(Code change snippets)
###
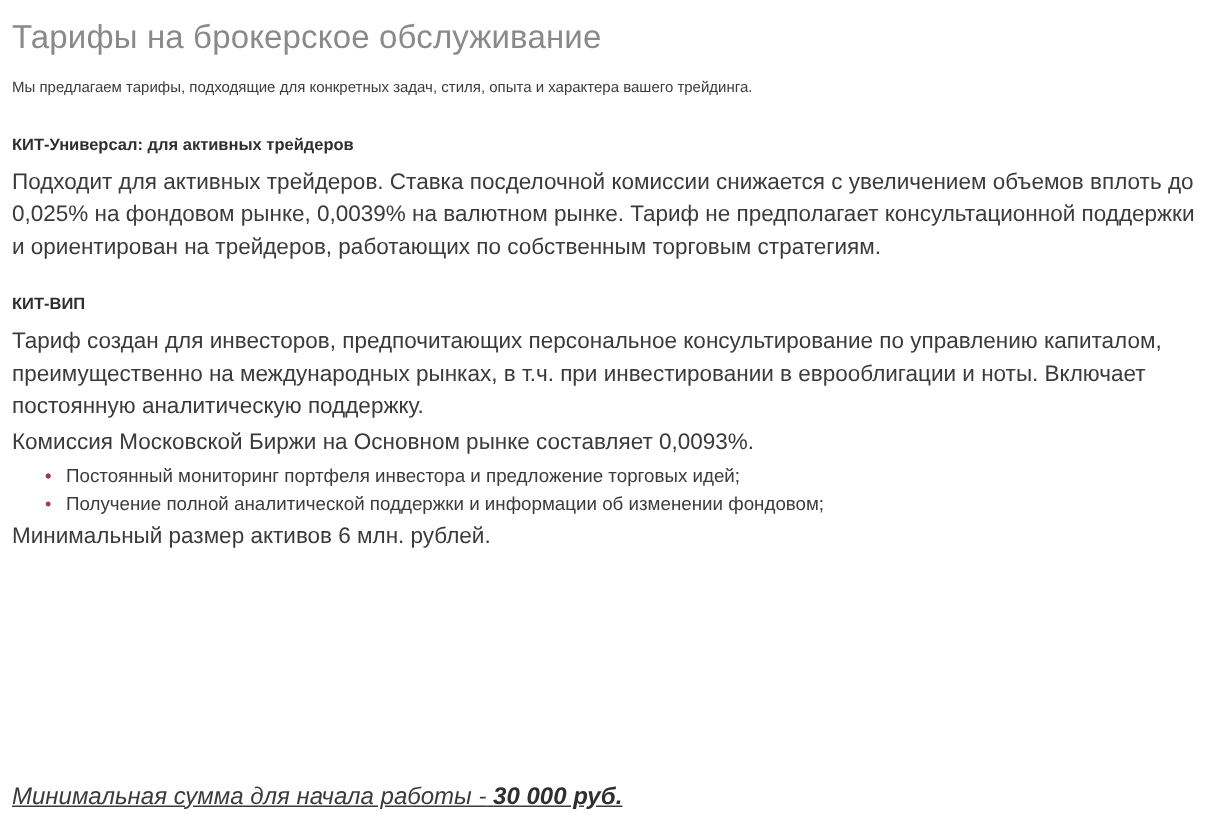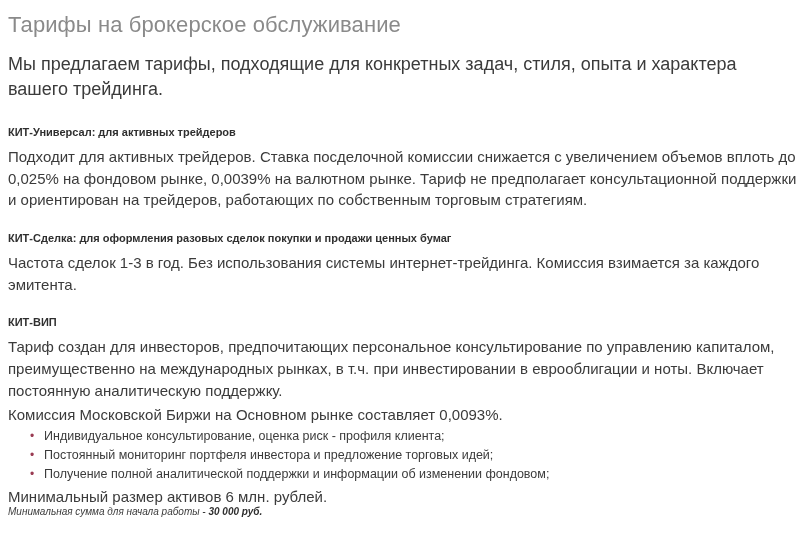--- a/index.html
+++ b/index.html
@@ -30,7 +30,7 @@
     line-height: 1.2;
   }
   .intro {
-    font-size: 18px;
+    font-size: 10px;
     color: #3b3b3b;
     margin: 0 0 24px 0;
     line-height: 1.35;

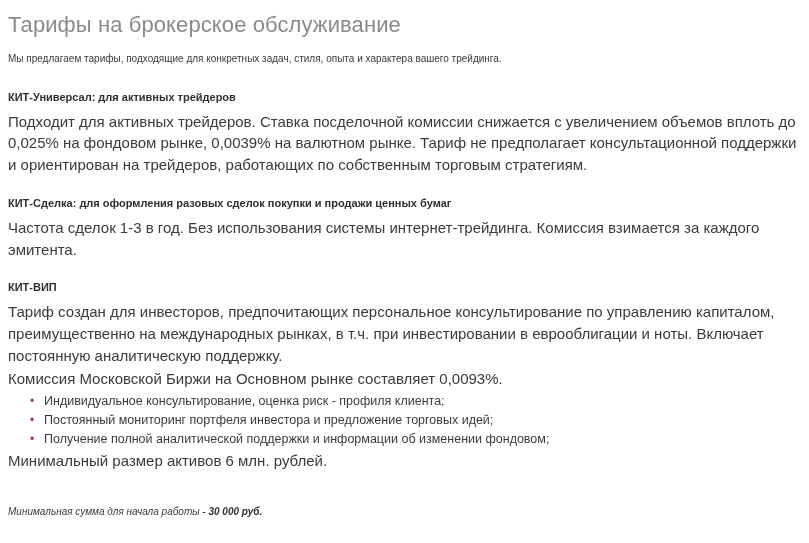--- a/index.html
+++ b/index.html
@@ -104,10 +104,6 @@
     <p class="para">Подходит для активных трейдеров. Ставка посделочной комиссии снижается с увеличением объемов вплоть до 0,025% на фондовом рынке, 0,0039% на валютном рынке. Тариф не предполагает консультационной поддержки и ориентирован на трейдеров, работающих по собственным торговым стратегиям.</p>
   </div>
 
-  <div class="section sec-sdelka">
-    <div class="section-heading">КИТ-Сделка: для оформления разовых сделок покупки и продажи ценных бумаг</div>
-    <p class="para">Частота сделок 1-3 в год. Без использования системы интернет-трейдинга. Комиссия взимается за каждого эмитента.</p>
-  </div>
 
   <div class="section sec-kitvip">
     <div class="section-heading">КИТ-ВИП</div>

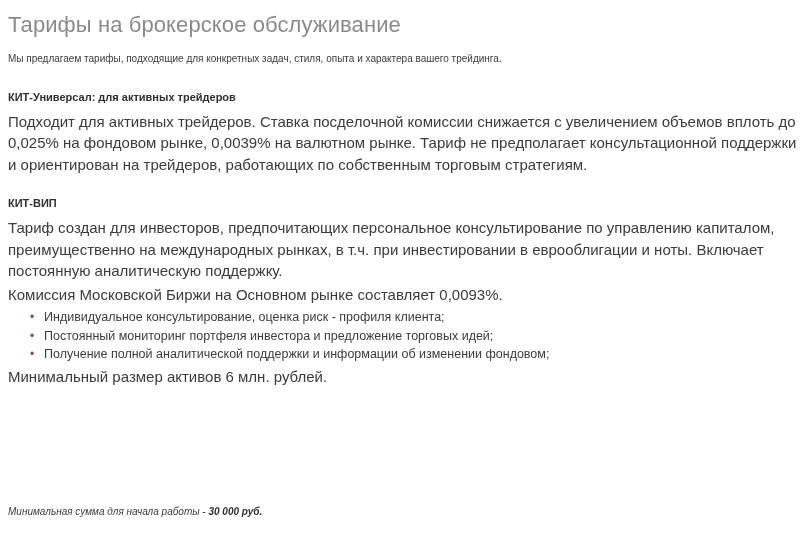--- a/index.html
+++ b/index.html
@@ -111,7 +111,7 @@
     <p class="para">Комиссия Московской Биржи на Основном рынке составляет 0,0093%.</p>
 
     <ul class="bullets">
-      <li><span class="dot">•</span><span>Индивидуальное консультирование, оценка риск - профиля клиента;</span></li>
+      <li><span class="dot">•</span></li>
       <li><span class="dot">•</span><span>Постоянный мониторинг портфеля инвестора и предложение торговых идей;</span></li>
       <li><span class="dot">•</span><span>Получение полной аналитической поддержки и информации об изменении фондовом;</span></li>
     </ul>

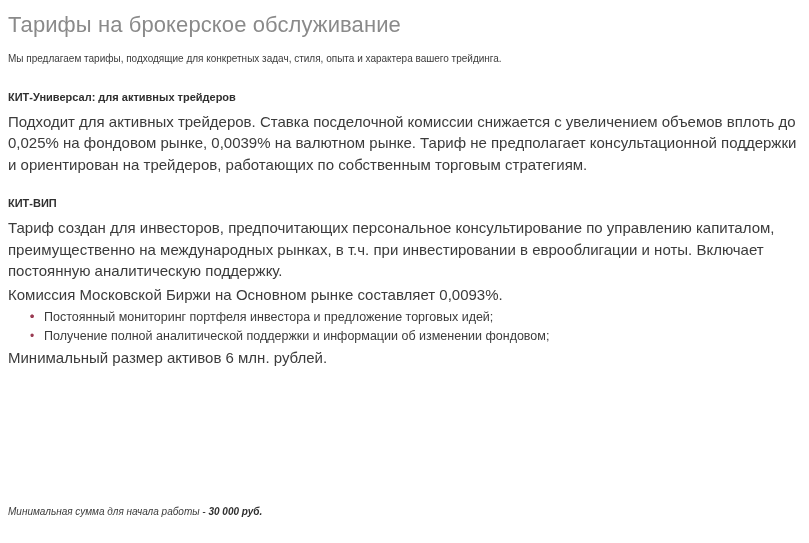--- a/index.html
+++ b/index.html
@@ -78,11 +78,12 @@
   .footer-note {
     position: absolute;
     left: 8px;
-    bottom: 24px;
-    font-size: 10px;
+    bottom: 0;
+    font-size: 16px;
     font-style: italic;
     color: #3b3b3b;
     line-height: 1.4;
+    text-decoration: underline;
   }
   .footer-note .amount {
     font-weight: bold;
###
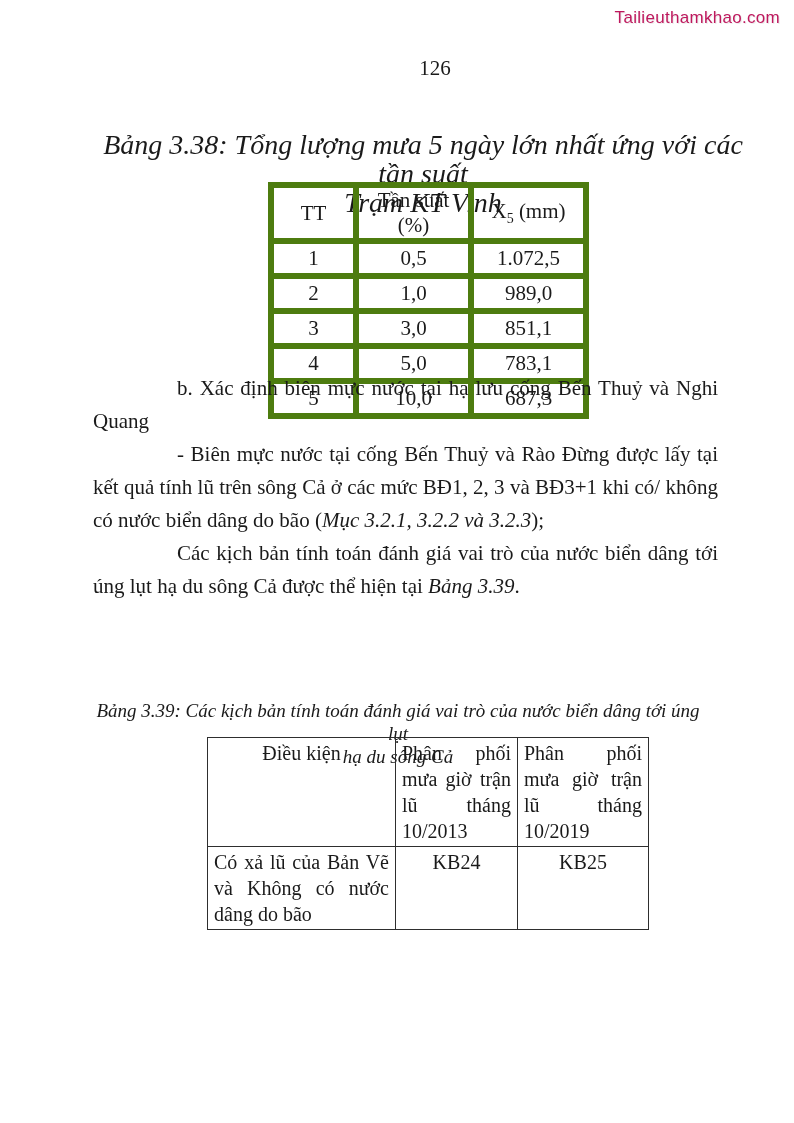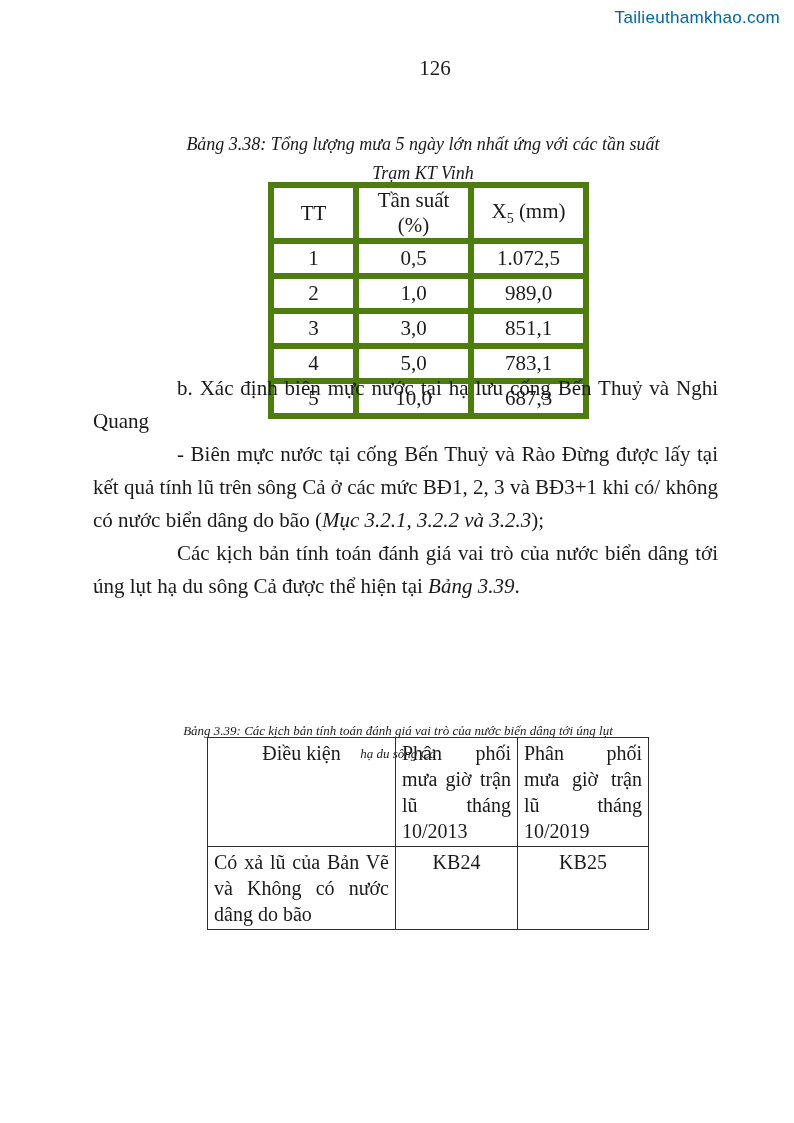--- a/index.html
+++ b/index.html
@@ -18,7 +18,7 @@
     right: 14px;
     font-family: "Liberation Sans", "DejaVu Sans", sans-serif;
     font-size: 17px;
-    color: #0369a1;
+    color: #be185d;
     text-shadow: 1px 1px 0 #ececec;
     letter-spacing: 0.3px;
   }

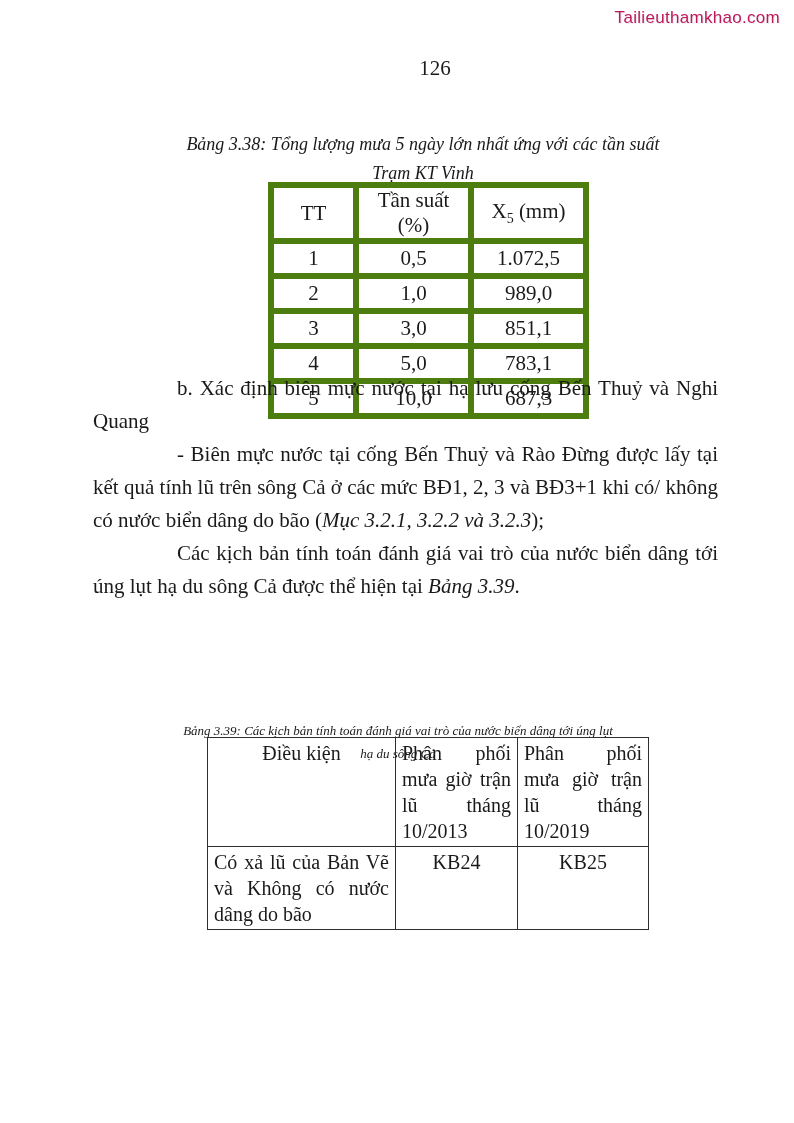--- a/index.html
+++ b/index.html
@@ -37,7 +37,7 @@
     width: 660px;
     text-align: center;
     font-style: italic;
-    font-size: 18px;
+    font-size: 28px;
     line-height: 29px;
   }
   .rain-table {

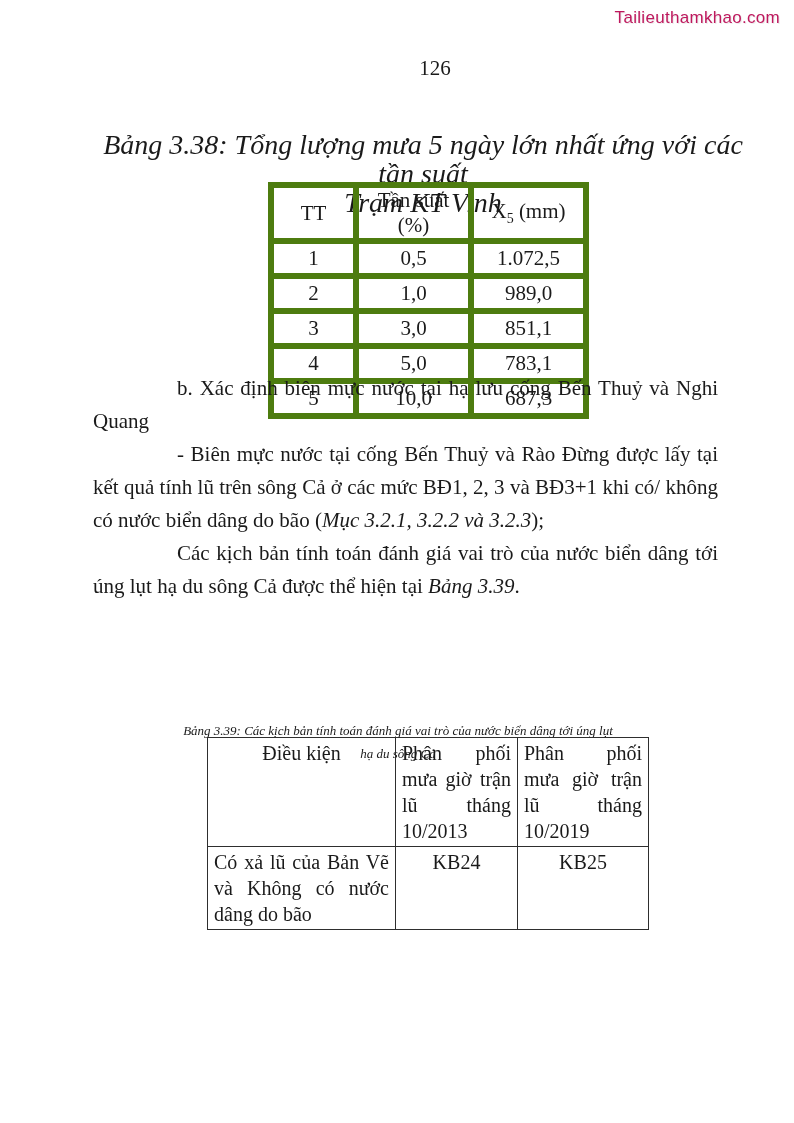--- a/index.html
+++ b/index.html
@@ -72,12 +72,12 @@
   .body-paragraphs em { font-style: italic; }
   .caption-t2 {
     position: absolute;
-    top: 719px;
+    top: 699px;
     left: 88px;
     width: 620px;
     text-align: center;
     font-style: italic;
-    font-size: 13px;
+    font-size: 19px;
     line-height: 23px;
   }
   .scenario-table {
###
### ACTIVITY
Pull every line containing the string "heading" out of the data above and copy it.

### EXPECTED OUTPUT
-    <div class="section-heading">КИТ-Сделка: для оформления разовых сделок покупки и продажи ценных бумаг</div>
     <div class="section-heading">КИТ-ВИП</div>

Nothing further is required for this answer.